Прижать свою грудь "к груди другой,
Хоть незнакомой, но родной"...
Деревья "как братья в пляске круговой"...
О, я, как брат,
Обняться с бурей был бы рад...
Образ единения (повторение числа 2):
Две сестры, две сакли "дружною четой", две скалы. Отсюда 1) естественное стремление восстановить природные связи; 2) трудность, часто неосуществимость этого желания (скалы, разделенные потоком, никогда не соединятся).
Естественная среда (= черкесам в "Кавказском пленнике", то, куда он бежит в первичной ситуации, вторичная ситуация) теряет свою двупланность, становится односторонней: образ далекой и желанной родины - "чудный край травы и битв", воплощение вольности.
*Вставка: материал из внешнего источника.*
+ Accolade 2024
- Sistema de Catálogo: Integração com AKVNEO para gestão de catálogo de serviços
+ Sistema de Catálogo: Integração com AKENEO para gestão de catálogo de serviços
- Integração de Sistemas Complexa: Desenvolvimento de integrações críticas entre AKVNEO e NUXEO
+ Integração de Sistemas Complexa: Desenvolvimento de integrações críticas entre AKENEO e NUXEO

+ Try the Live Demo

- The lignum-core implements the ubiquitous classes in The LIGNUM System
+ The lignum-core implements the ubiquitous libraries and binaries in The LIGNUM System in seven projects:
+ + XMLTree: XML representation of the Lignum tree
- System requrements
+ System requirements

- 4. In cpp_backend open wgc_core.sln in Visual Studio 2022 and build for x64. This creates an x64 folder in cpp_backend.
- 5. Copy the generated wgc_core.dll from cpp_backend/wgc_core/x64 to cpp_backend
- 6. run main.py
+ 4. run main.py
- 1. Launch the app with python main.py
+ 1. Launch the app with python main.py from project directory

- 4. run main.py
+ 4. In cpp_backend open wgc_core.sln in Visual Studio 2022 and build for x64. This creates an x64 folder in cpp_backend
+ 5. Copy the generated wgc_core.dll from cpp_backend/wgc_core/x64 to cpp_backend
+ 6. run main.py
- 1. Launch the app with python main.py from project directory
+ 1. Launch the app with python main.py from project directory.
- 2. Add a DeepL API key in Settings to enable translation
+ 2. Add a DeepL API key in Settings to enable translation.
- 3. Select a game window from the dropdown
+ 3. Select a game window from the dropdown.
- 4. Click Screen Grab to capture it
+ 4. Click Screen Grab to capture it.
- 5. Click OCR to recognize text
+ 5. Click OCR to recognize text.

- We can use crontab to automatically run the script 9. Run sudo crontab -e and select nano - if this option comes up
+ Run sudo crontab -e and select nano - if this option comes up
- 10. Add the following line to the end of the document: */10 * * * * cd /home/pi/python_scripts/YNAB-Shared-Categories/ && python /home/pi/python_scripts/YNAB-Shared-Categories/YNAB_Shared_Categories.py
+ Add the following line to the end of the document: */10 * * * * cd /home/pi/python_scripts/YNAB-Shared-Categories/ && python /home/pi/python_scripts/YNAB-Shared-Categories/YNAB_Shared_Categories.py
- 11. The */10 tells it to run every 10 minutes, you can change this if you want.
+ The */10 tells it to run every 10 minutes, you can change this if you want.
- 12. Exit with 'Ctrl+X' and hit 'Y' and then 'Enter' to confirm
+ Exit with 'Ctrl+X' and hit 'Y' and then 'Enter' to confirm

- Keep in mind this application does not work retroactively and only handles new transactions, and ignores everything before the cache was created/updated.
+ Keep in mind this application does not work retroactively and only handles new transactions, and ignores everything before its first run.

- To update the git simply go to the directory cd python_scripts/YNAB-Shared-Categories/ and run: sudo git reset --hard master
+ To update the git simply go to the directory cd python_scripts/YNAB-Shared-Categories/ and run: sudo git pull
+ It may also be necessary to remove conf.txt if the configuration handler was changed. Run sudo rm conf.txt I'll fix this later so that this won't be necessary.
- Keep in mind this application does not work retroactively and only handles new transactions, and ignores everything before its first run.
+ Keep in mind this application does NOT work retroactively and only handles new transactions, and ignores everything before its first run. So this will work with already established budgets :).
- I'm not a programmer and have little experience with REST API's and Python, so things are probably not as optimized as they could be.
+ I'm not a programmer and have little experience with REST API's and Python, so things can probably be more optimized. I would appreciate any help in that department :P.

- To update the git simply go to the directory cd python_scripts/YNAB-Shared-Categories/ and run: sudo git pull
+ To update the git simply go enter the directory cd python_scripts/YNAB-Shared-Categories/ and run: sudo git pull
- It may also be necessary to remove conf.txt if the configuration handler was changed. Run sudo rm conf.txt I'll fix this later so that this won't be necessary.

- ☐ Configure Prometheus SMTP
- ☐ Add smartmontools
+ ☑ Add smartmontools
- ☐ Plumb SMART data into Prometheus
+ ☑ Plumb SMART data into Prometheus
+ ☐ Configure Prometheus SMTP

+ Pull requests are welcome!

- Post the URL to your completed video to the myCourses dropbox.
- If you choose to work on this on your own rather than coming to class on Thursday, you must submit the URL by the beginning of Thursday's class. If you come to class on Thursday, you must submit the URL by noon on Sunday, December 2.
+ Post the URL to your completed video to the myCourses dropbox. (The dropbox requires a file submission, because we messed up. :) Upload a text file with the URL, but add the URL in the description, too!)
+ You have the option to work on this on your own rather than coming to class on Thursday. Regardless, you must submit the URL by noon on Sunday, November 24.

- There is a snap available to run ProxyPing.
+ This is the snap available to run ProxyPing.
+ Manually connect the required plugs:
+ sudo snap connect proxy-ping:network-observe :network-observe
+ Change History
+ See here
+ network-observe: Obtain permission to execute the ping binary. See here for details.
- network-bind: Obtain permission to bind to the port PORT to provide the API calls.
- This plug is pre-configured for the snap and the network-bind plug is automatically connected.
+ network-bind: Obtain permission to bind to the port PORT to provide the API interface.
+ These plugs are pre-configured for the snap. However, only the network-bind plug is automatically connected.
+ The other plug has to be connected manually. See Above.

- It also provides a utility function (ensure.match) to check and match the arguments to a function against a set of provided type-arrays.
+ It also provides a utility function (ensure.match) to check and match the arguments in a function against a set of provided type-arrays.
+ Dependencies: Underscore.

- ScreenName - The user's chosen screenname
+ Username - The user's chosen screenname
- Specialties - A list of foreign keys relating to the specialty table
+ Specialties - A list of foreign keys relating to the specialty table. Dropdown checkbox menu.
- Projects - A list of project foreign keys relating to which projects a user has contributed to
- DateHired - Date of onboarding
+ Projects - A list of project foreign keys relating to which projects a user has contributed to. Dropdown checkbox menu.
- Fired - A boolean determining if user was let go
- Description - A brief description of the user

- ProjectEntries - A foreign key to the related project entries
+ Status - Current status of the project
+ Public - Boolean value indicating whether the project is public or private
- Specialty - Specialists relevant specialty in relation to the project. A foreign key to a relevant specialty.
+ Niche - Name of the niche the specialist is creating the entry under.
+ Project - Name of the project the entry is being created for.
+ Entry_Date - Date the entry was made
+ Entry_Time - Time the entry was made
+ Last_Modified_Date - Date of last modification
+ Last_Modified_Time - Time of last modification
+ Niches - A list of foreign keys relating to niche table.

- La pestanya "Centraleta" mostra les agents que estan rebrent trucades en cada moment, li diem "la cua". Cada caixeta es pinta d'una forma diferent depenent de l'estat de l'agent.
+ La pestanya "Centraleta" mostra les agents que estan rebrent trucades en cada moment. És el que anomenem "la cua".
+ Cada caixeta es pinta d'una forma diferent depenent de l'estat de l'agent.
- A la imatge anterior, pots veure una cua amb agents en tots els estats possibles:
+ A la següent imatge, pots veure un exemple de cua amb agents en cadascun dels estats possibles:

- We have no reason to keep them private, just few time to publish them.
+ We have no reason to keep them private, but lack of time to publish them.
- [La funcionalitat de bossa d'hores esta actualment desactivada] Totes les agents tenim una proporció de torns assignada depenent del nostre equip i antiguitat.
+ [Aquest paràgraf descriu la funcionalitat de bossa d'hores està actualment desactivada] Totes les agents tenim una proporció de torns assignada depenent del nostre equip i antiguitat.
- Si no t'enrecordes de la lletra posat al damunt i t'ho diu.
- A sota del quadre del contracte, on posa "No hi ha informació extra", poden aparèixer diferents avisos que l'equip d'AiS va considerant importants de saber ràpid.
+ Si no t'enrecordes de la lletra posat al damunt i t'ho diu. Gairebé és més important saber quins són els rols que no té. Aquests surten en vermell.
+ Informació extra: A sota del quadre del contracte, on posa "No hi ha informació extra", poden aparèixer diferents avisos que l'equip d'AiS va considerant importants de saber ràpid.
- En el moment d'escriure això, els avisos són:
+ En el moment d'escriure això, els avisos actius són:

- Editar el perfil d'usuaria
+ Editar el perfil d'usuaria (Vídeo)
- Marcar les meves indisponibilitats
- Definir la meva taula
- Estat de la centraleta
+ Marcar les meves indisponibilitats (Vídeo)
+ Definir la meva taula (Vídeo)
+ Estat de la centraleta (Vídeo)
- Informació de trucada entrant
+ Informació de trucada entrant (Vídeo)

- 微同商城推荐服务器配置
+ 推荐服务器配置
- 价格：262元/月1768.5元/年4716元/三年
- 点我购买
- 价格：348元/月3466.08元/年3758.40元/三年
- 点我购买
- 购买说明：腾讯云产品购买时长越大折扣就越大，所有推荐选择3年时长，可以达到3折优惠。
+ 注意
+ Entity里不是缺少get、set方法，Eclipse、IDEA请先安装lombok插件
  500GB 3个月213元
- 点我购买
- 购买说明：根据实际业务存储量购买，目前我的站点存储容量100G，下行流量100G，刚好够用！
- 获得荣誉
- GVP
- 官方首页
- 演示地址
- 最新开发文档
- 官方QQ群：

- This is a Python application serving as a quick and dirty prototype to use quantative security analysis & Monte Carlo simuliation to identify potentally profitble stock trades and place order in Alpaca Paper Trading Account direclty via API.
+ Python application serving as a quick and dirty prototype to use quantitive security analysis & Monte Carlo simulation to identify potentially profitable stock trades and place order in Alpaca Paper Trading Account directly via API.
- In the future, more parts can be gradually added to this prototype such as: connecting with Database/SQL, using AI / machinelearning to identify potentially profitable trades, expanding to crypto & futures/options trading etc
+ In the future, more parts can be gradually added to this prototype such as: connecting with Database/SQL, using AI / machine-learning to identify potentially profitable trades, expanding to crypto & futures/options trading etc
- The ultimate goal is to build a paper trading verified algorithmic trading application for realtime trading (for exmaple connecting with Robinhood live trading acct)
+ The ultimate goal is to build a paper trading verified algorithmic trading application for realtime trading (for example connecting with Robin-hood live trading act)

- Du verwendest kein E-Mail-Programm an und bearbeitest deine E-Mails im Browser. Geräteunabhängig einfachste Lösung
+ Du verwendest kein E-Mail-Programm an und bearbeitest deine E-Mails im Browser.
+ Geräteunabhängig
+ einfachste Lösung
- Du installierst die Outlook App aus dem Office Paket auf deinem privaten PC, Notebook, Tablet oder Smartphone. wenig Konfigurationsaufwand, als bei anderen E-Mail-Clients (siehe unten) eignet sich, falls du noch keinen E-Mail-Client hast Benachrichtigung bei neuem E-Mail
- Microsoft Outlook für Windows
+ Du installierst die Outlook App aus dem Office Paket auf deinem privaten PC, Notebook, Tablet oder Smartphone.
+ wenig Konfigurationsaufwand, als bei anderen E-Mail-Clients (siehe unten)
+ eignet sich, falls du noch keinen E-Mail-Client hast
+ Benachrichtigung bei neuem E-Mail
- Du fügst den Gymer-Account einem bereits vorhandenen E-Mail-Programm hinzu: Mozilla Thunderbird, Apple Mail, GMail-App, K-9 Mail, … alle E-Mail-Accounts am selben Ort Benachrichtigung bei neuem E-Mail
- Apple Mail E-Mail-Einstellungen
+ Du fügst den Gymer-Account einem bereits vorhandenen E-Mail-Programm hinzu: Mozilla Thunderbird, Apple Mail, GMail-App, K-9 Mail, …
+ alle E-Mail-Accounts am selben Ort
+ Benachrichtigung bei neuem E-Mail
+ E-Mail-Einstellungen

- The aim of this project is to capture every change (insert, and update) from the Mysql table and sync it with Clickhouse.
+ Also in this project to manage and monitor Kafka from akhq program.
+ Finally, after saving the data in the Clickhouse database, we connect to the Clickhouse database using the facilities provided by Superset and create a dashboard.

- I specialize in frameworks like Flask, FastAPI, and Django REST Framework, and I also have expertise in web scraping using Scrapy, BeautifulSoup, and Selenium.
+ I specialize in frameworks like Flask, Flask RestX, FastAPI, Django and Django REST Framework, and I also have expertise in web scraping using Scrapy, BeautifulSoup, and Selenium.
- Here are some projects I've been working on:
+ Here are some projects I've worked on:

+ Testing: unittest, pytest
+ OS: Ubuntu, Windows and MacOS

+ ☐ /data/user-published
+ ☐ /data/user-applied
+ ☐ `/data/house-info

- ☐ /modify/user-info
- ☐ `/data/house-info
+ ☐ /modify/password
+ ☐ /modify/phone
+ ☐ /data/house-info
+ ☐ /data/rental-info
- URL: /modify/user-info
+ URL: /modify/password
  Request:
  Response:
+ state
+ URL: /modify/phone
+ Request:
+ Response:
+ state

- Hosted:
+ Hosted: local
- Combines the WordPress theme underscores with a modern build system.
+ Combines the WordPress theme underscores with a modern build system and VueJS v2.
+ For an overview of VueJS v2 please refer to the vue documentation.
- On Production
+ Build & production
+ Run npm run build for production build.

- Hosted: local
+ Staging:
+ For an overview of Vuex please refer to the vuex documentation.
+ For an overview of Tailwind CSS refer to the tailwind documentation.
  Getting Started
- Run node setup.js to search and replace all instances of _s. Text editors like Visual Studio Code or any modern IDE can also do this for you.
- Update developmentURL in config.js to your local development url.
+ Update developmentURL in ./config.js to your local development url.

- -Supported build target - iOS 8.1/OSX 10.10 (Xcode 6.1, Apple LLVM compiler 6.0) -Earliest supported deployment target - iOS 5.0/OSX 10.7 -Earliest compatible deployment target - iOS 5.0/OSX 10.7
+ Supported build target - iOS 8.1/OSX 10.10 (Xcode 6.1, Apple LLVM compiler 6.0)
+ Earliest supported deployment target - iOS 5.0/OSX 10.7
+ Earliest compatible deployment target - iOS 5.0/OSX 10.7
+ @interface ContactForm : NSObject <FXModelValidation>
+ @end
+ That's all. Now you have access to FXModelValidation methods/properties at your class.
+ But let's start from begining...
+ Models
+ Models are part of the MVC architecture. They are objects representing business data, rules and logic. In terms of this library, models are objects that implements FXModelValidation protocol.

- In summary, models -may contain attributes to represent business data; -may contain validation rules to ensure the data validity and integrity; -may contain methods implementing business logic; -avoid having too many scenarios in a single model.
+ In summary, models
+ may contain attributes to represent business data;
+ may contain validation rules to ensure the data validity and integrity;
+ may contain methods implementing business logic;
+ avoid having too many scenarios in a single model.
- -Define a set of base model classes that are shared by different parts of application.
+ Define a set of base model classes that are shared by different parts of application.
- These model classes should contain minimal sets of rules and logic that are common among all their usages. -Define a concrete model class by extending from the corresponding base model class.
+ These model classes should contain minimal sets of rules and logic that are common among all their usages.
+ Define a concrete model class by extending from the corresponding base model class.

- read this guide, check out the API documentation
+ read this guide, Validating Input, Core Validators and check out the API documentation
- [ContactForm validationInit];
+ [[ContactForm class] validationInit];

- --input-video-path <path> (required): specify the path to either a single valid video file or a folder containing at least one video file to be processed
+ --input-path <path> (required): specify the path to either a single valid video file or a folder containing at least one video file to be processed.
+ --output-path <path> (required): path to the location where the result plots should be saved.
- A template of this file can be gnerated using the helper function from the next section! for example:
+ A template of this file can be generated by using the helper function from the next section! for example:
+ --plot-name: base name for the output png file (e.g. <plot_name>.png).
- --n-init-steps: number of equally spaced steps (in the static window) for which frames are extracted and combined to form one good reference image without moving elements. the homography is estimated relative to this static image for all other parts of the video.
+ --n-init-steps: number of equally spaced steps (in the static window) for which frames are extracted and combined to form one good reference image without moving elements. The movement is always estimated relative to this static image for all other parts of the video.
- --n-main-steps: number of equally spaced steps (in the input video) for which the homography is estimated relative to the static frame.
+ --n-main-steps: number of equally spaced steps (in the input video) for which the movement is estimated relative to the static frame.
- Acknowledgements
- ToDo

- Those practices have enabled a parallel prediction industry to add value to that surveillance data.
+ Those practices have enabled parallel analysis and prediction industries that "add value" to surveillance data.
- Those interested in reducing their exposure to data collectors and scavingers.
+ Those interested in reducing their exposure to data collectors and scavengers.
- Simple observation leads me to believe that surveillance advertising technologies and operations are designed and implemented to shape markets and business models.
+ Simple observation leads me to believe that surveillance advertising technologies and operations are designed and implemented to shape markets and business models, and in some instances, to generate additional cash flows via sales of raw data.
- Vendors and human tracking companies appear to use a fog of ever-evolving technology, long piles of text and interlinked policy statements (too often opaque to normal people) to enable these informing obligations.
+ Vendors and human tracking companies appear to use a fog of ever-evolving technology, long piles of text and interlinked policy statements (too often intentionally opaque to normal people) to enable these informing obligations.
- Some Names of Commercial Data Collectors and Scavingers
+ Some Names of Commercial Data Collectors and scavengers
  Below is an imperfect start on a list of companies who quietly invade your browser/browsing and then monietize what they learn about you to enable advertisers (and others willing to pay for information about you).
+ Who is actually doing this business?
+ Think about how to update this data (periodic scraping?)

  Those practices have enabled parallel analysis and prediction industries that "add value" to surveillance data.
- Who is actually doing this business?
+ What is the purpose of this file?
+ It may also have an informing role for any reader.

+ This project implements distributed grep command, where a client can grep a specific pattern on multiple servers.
Следует: неосуществимая мечта, как сон. Следует: естественная среда в Мцыри не выявлена.
Романтическая коллизия :
центральный персонаж противопоставлен окружающему миру. У первого - превосходство, у второго - агрессия по отношению к центральному персонажу, и, как следствие, отчуждение героя.
В "Мцыри" преобразовано:
*мальчик -----> отсутствие преступления (и вообще злого поступка центр. персонажа) -----> "преступление" - только как нарушение запрета свободы, то есть бегство. Никкой мести.
*окружение (монахи) -----> злое существует лишь как насилие над волей, над естественным чувством родины.
Отсюда:
Мотивировка его разочарования предельно локализована - под сомнение поставлен только "монастырский закон", но не жизнь и не справедливость вообще. То есть конфликт в поэме конкретизирован, доведен до естественнейших психологических движений, "дедемонизирован".
Однако именно в этом источник повышенной философичности поэмы.
Мцыри и Демон: первый - недемоническая, второй - демоническая ситуация. Традиционно так представлены две тенденции творчества Лермонтова.
Б.Эйхенбаум о "Мцыри": "Проблема соотношения добра и зла здесь оставлена в стороне, но зато выдвинута другая, очень важная для последних лет жизни и творчества Лермонтова, проблема борьбы за моральные ценности - проблема человеческого поведения, проблема гордости и убеждений, проблема "веры гордой в людей и жизнь иную".
Д.Е.Максимов: "Поэма "Мцыри" далека от астрального содержания и отвлеченно-фантастической небесной эмблематики романтических мистерий", хотя мистерия и сыграла "в формировании этой поэмы известную роль" (в повышении символизма "Мцыри").